Don’t get swept up by the hype; let’s shine a light on what these terms really mean.

Teasing out the Differences between AI, ML and DL

These three terms⁠—Artificial Intelligence, Machine Learning, and Deep Learning—are critical to understand on their own, but also how they relate to each other; from a sales team explaining the services they provide, to the data scientists who must decide which of these model types to use. And while it is true that each of AI, ML, and DL have their own definitions, data requirements, level of complexity, transparency, and limitations—what that definition is and how each relate is entirely dependent on the context at which you look at them.

For example, what constitutes Machine Learning from a data acquisition perspective might look an awful lot like Deep Learning in that both require massive amounts of labeled data, while neither look at all similar in the context of the types of problems each can solve or even in the context that examines the skill sets that are required to get a specific model up and running.

For the purposes of this thought piece, the context we will be using will be the case of complexity—how the ability of each of Artificial Intelligence, Machine Learning, and Deep Learning simulate human intelligence and how they incrementally build on each other. This simulation of human intelligence, called simply machine intelligence, is measured by the machine’s ability to predict, classify, learn, plan, reason, and/or perceive.

The interlink between Artificial Intelligence, Machine Learning, and Deep Learning is an important one, and it is built on the context of increasing complexity. Due to the strong hierarchical relation between these terms, the graphic above demonstrates how we at Aunalytics have chosen to best to organize these ideas. Artificial Intelligence is the first of the three terms as historically it originated first, as well as the fact that it is the overarching term that covers all work within the field of machine intelligence. AI, as we use it, can be best described in two ways. The most general case definition of Artificial Intelligence is any technique that enables machines to mimic human intelligence.

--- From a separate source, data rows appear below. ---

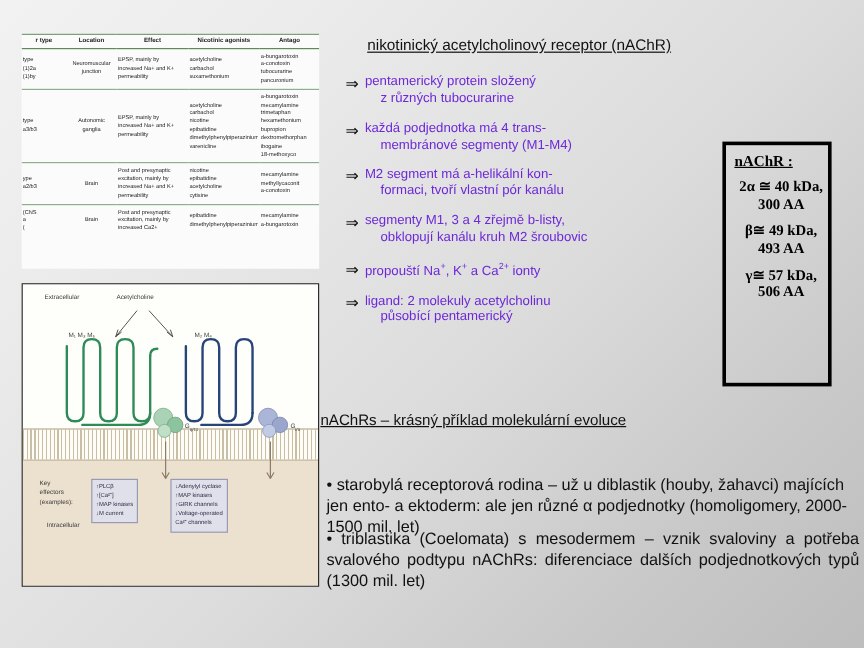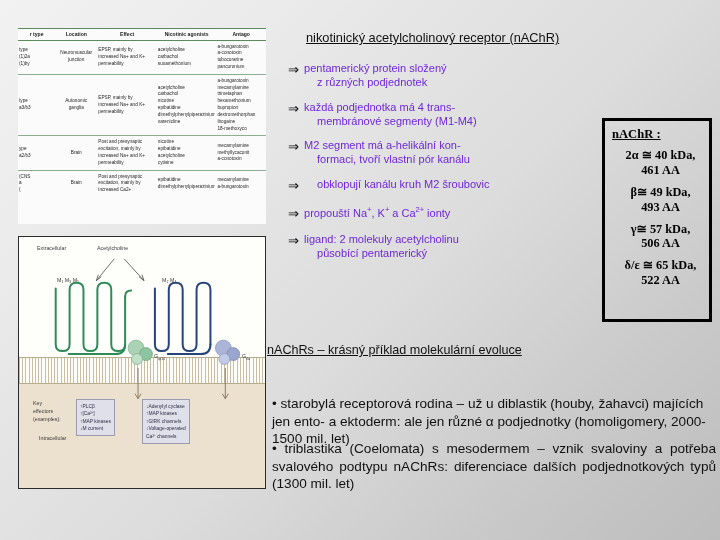"z různých podjednotek" span.l2 { text: podjednotek -> tubocurarine }
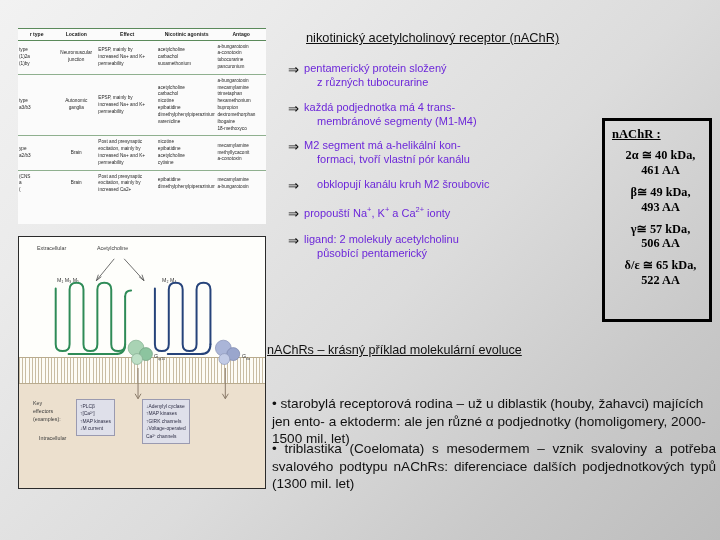"nAChR :" #subunit-box { width: 110px -> 91px }
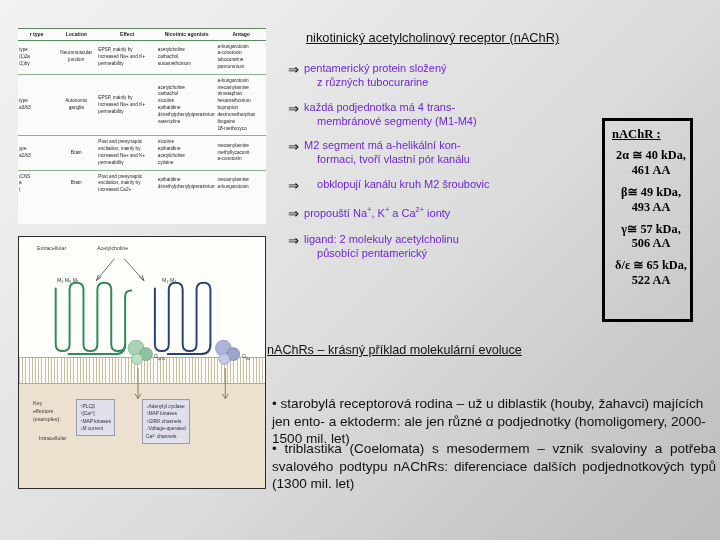"461 AA" span.cellline { text: 461 -> 300 }
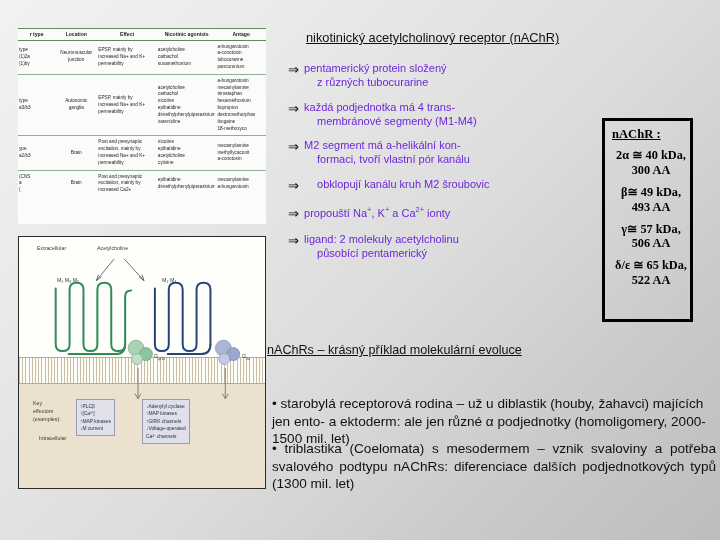"segmenty M1, 3 a 4" span { html: none -> <span>segmenty M1, 3 a 4 zřejmě b-listy,</span> }
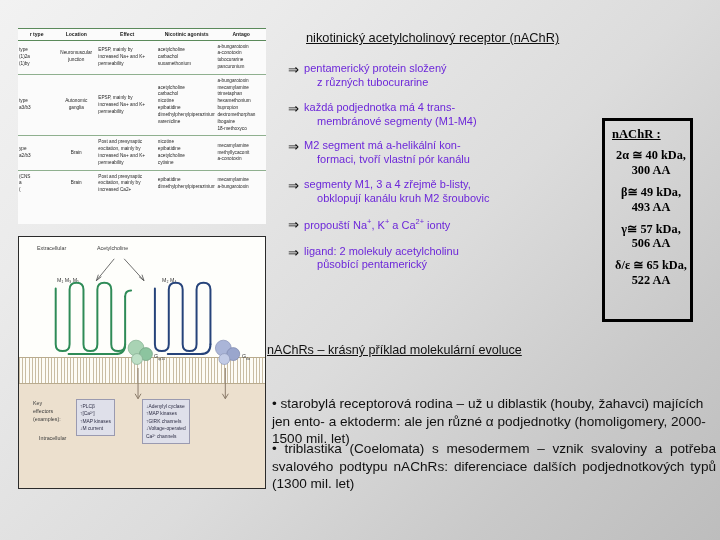"δ/ε ≅ 65 kDa," div.subunit-entry { html: <div> <span>δ/ε ≅ 65 kDa,</span> <span>522 AA</span> </div> -> none }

Indeed, it may seem that any number of things computers are capable of today could be seen as an AI, although the focus here is not the ability to do math or maintain an operating system⁠—these are not ‘intelligent’ enough. Rather, we are considering such application like game AI, assistive programs like Microsoft’s ‘Clippy’, and expert systems which must predict useful material or actions, classify tasks and use cases, or perceive user and environmental behaviors to drive some action. In short, they display machine intelligence.

The key here is that all of these things perform an activity that we might attribute with human intelligence⁠—moving a bar to follow a perceived ball in the classic video game Pong, classifying that you are writing what looks to be a letter and then provide a useful template, or predict an answer for you based on your current problems. In each scenario, the AI is provided some sort of input and must respond with some form of dynamic response based on that input.

Glossary

Artificial Intelligence (AI): Any technique that enables machines to mimic human intelligence, or any rule-based application that simulates human intelligence.

Machine Learning (ML): A subset of AI that incorporates math and statistics in such a way that allows the application to learn from data.

Deep Learning (DL): A subset of ML that uses neural network to learn from unstructured or unlabeled data.

Feature: A measurable attribute of data, determined to be valuable in the learning process.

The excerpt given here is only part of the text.